最低賃金引き上げが賃金の底上げをもたらす
―2016年アメリカ賃金状況:経済政策研究所
リベラル系シンクタンク、経済政策研究所(Economic Policy Institute)は、「2016年アメリカ賃金状況(The State of American Wage:2016)」を3月9日に公表した。
報告によれば、低位および中位の賃金が改善しており、その理由として州別最低賃金の引き上げと、失業率の低下がみられると分析している。一方で、男女間の賃金格差に縮小がみられないこともあわせて指摘する。以下、報告の要点を紹介する。
最も賃金の低い労働者の賃金が上昇
2000年から2016年にかけて高賃金労働者の賃金が継続的に上昇を続けており、賃金格差を拡大させる要因となっている。一方で、2016年に限れば、高賃金だけでなく、中位層の賃金も前年比で3.1%上昇しており、これまでより公平な分配となっている。

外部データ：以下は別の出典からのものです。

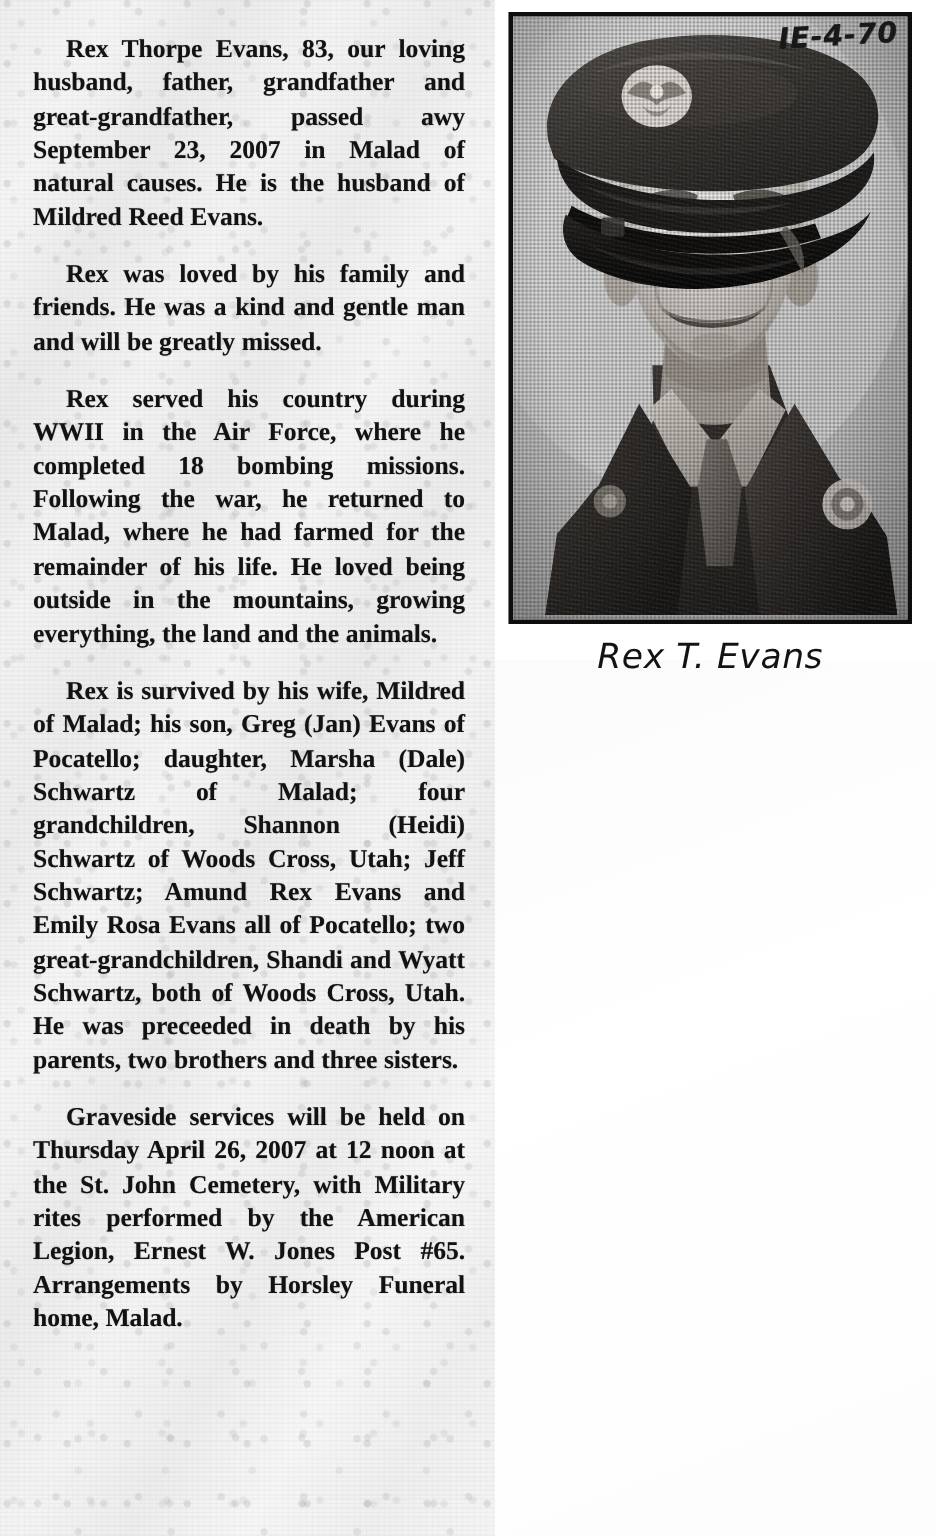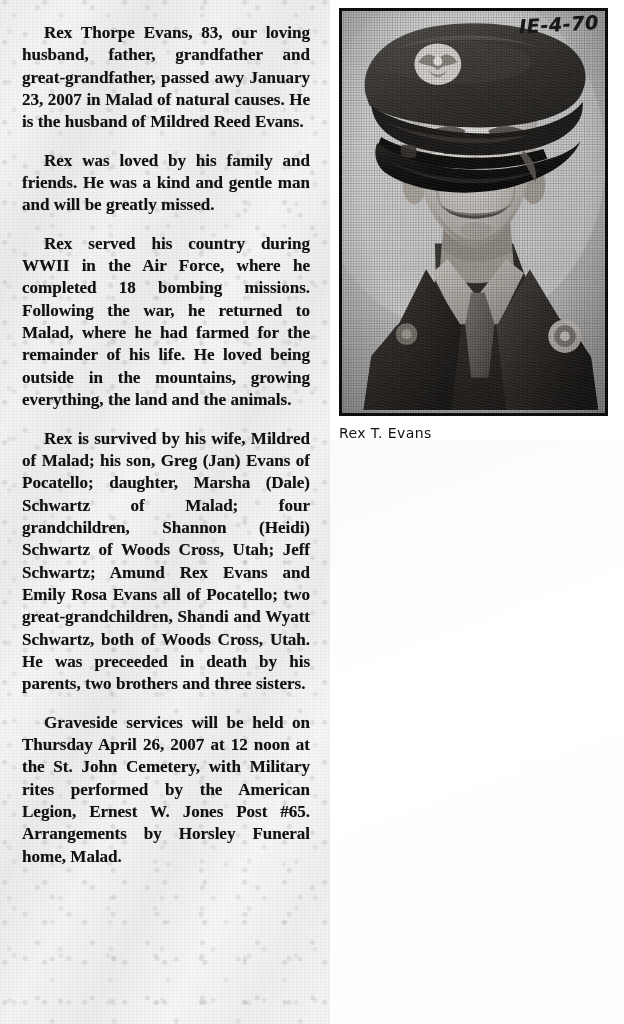--- a/index.html
+++ b/index.html
@@ -174,7 +174,7 @@
   <div id="article">
 
 
-    <p class="para">Rex Thorpe Evans, 83, our loving husband, father, grandfather and great-grandfather, passed awy January 23, 2007 in Malad of natural causes. He is the husband of Mildred Reed Evans.</p>
+    <p class="para">Rex Thorpe Evans, 83, our loving husband, father, grandfather and great-grandfather, passed awy September 23, 2007 in Malad of natural causes. He is the husband of Mildred Reed Evans.</p>
     <p class="para">Rex was loved by his family and friends. He was a kind and gentle man and will be greatly missed.</p>
     <p class="para">Rex served his country during WWII in the Air Force, where he completed 18 bombing missions. Following the war, he returned to Malad, where he had farmed for the remainder of his life. He loved being outside in the mountains, growing everything, the land and the animals.</p>
     <p class="para">Rex is survived by his wife, Mildred of Malad; his son, Greg (Jan) Evans of Pocatello; daughter, Marsha (Dale) Schwartz of Malad; four grandchildren, Shannon (Heidi) Schwartz of Woods Cross, Utah;  Jeff Schwartz; Amund Rex Evans and Emily Rosa Evans all of Pocatello;  two great-grandchildren, Shandi  and Wyatt Schwartz, both of Woods Cross, Utah. He was preceeded in death by his parents, two brothers and three sisters.</p>

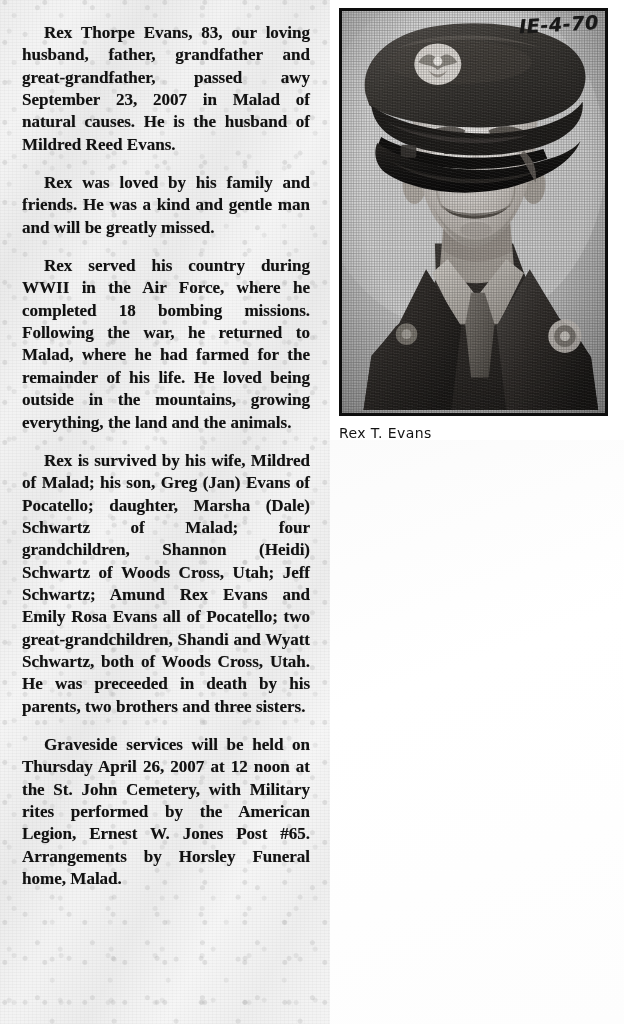--- a/index.html
+++ b/index.html
@@ -156,11 +156,13 @@
 
   #photo-caption {
     margin-top: 9px;
+    text-align: center;
     font-family: "DejaVu Sans", sans-serif;
-    font-size: 14px;
+    font-size: 23px;
     font-weight: 400;
     color: #131313;
     letter-spacing: .4px;
+    font-style: italic;
   }
 </style>
 </head>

最も賃金の低い労働者に目を転じれば、最低賃金の引き上げを行った州が引き上げを行わなかった州と比べて大幅な改善がみられた。100分位数で10番目の賃金で比較すれば、最低賃金の引き上げを行わなかった州では対前年比2.5%の上昇にとどまったのに対して、最低賃金の引き上げを行った州では倍以上の5.2%の上昇だった。
男女間の賃金格差は解消されず
賃金が上昇した最も賃金の低い労働者の大半は女性であった。このことは、女性が100分位数の10番目の多くの割合を占めていることを意味している。

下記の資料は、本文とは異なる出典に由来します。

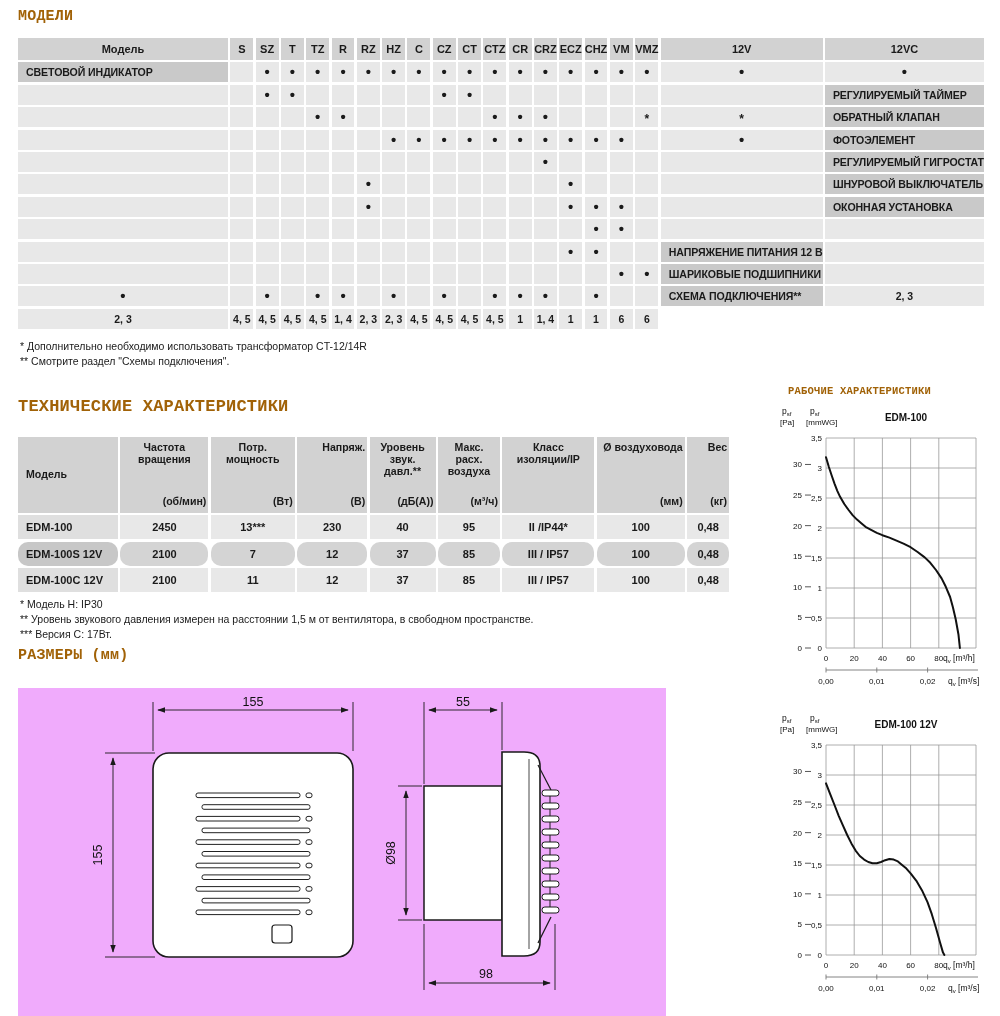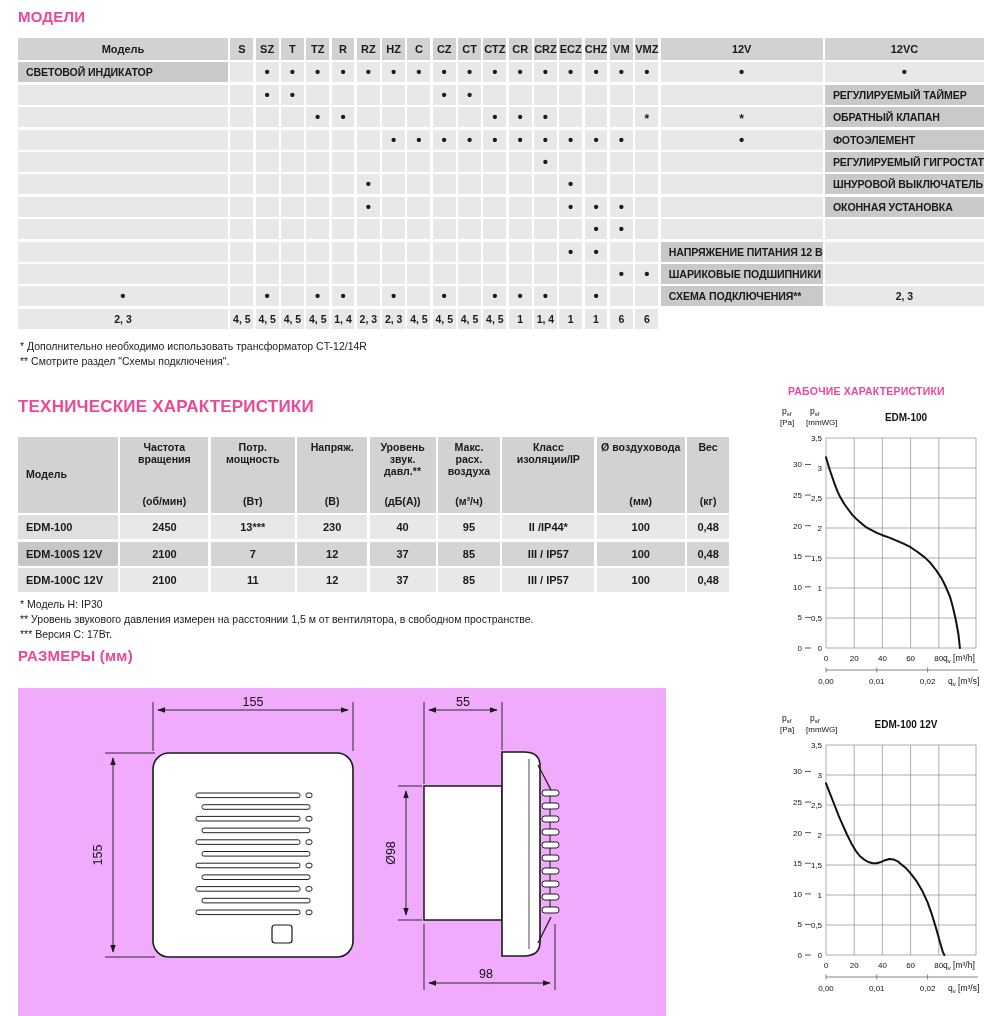--- a/index.html
+++ b/index.html
@@ -5,7 +5,7 @@
   html,body{margin:0;padding:0;background:#fff;}
   .page{position:relative;width:1000px;height:1016px;background:#fff;overflow:hidden;
         font-family:"Liberation Sans","DejaVu Sans",sans-serif;color:#1a1a1a;}
-  .sec-title{position:absolute;font-weight:800;color:#ec4899;letter-spacing:.2px;}
+  .sec-title{position:absolute;font-weight:800;color:#a16207;letter-spacing:.2px;font-family:Liberation Mono, monospace;}
   .t1{left:18px;top:8px;font-size:15px;}
   .t2{left:18px;top:397px;font-size:17px;}
   .t3{left:18px;top:647px;font-size:15px;}

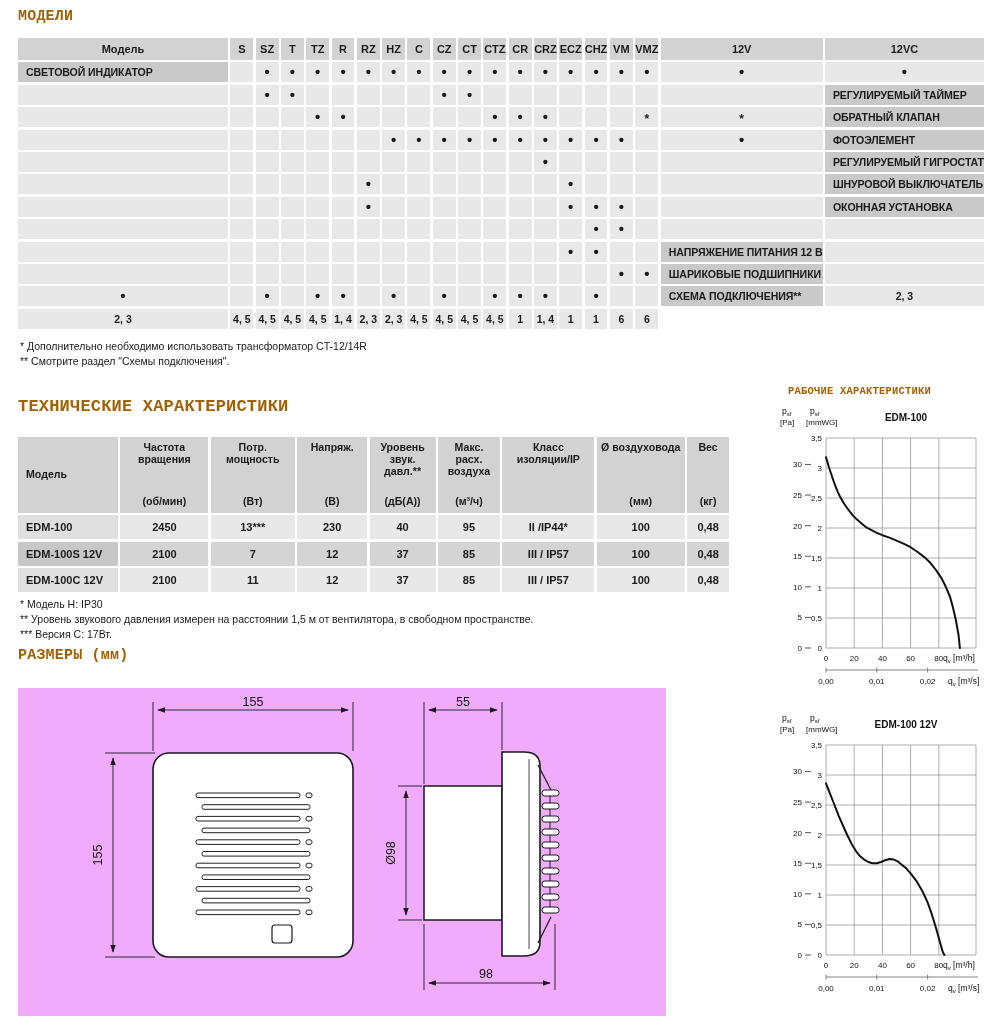--- a/index.html
+++ b/index.html
@@ -31,7 +31,7 @@
     grid-template-columns:100px 88px 84px 70px 66px 62px 92px 88px 42px;
     grid-template-rows:76px 24px 24px 24px;gap:2.4px;}
   .th{background:#d2d2d2;display:flex;flex-direction:column;justify-content:space-between;
-      align-items:center;text-align:center;font-size:10.6px;font-weight:700;
+      align-items:flex-end;text-align:center;font-size:10.6px;font-weight:700;
       padding:5px 2px;line-height:1.12;box-sizing:border-box;}
   .th.model{justify-content:center;align-items:flex-start;text-align:left;padding-left:8px;}
   .td{display:flex;align-items:center;justify-content:center;font-size:11px;font-weight:700;}

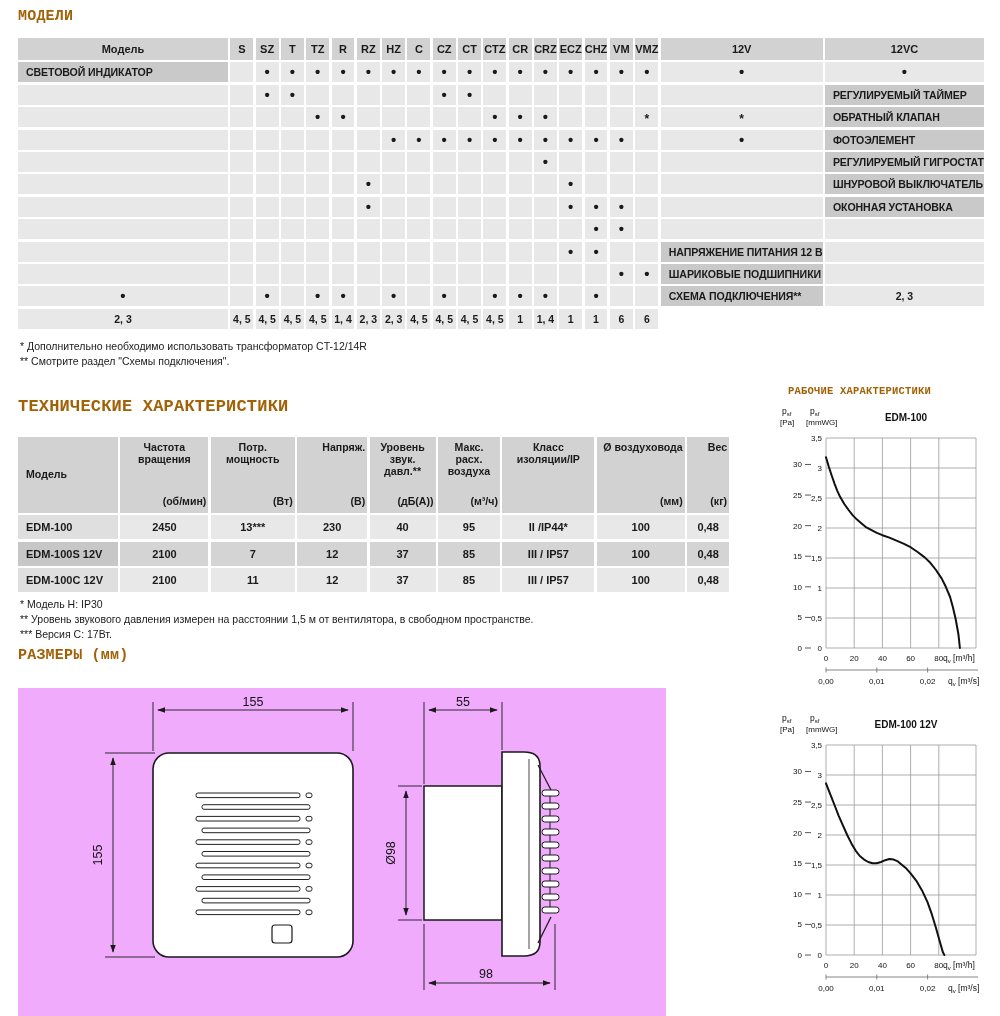--- a/index.html
+++ b/index.html
@@ -37,7 +37,7 @@
   .td{display:flex;align-items:center;justify-content:center;font-size:11px;font-weight:700;}
   .td.lbl{justify-content:flex-start;padding-left:8px;white-space:nowrap;}
   .rl{background:#e8e8e8;} .rl.lbl{background:#dfdfdf;}
-  .rd{background:#d4d4d4;} .rd.lbl{background:#c7c7c7;}
+  .rd{background:#d4d4d4;border-radius:10px;} .rd.lbl{background:#c7c7c7;}
 
   .dims-panel{position:absolute;left:18px;top:688px;width:648px;height:392px;background:#f0abfc;}
   .chart-box{position:absolute;width:230px;height:312px;}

報告では、最も賃金の低い層だけでなく、あらゆる教育レベルにおいて同様の職務を担う男性に対して女性の賃金が低く、かつもっとも高い教育レベルにおいて男女間の賃金格差がもっとも大きいことを指摘している。
依然として横たわる賃金格差
報告は男女間以外の賃金格差も指摘する。
学歴では、大卒と高卒の時間当たり賃金の格差が2000年以来拡大しているが、それを説明することができる有効な理由は見当たらないとする。
人種間では、白人とヒスパニックの賃金の上昇が黒人労働者よりも大きくなっている傾向が2000年から続いており、白人労働者と黒人労働者の賃金格差が2000年と比較して拡大してきた。しかしながら、2016年にはその格差は若干、縮小している。
賃金格差は黒人労働者のなかにも存在する。黒人労働者のうちで高賃金を得ているのは、大学および高等教育を受けたもののみであり、2007年時点よりも上昇している。しかし、その伸び率は、白人、ヒスパニック系の労働者と比較すれば顕著に低くなっている。
一方で、ヒスパニック系労働者の2016年の賃金は、ほかの人種グループと比較して、高位、中位、低位すべての賃金階層にわたって上昇している。とくに高位、中位の階層で白人との賃金格差が縮小した。
継続的な取り組みが必要
最も賃金の低い労働者の賃金が上昇した背景として、報告書は景気回復と失業率の低下による労働市場の逼迫があるとするが、同時にこうしたことが当然の結果である一方で、男女、学歴、人種間に継続して残る賃金格差の解消には景気回復や失業率の回復といったことだけでは不十分であるとし、労働基準の強化をもたらす政策的な取り組みが必要であると指摘している。
(調査部海外情報担当 山崎 憲)
参考
- Gould Elise (2017) “The State of American Wages 2016, Lower unemployment finally helps working people make up some lost ground on wages” Economic Policy Institute, March 9, 2017.